C64 on an FPGA: Designing the VIC-II core

Foreword

In the previous post we managed to write to SDRAM on the Zybo board from the FPGA.

In this post we will start to develop the VIC-II core and verify the design with a Verilog simulation.

While developing the VIC-II core in this post I refereed quite often to Christian Bauer's write-up on the VIC-II which can be accessed via the following link: http://www.zimmers.net/cbmpics/cbm/c64/vic-ii.txt

Christian Bauer did an excellent job in summarising various people's observations on the VIC-II into a single document. If planning to write a C64 emulator or other kind of implementation this doc is a most definite read.

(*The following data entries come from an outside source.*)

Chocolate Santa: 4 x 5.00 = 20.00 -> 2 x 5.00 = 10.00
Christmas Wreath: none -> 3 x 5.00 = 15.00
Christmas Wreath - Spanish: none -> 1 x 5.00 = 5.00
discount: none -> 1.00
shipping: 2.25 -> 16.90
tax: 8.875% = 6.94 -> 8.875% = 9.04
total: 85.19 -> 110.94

VIC-II Memory access and the FPGA

Within a C64 system, the 6510 CPU and VIC-II can access the main memory at 1MHz without having to wait for the other.

One would think that for this dual access to main memory requires a 2 MHz clock to facilitate the required bandwidth, but the amazing thing is that only a 1MHz clock is required!

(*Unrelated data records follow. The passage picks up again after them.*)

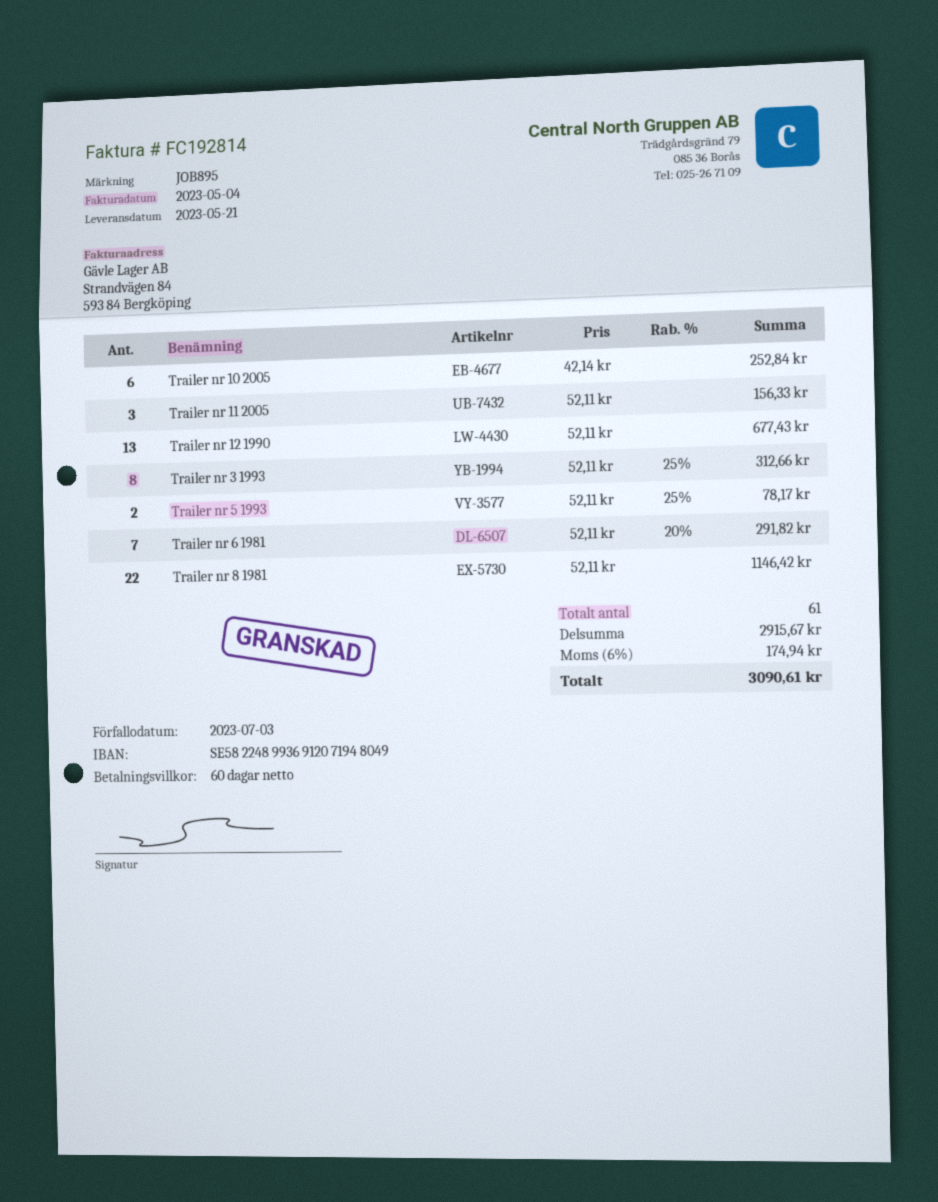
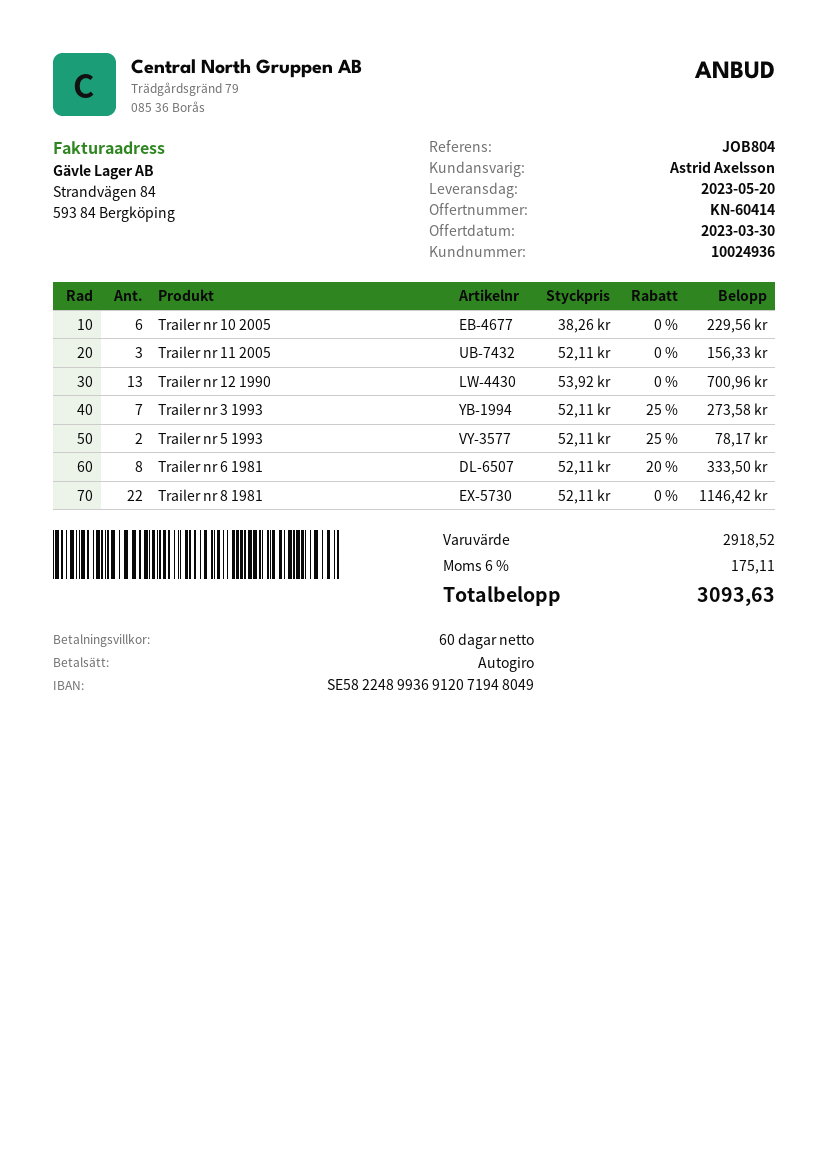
delivery date: 2023-05-21 -> 2023-05-20
reference: JOB895 -> JOB804
Trailer nr 10 2005: 6 x 42.14 = 252.84 -> 6 x 38.26 = 229.56
Trailer nr 12 1990: 13 x 52.11 = 677.43 -> 13 x 53.92 = 700.96
Trailer nr 3 1993: 8 x 52.11 - 25% = 312.66 -> 7 x 52.11 - 25% = 273.58
Trailer nr 6 1981: 7 x 52.11 - 20% = 291.82 -> 8 x 52.11 - 20% = 333.50
subtotal: 2915.67 -> 2918.52
tax: 6% = 174.94 -> 6% = 175.11
total: 3090.61 -> 3093.63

On the C64 this memory access is achieved by only allowing the 6510 memory access when the clock is high and only allowing the VIC-II access when the clock is low.

Of course the exception to the above is during bad lines in which the 6510 cannot access memory at all because the the VIC-II needs extra memory cycles to get the character codes from screen memory.

At this point the question arises on how to implement this kind of memory access within an FPGA.

For starters, Block RAM can provide data on a rising or a falling edge, but not both.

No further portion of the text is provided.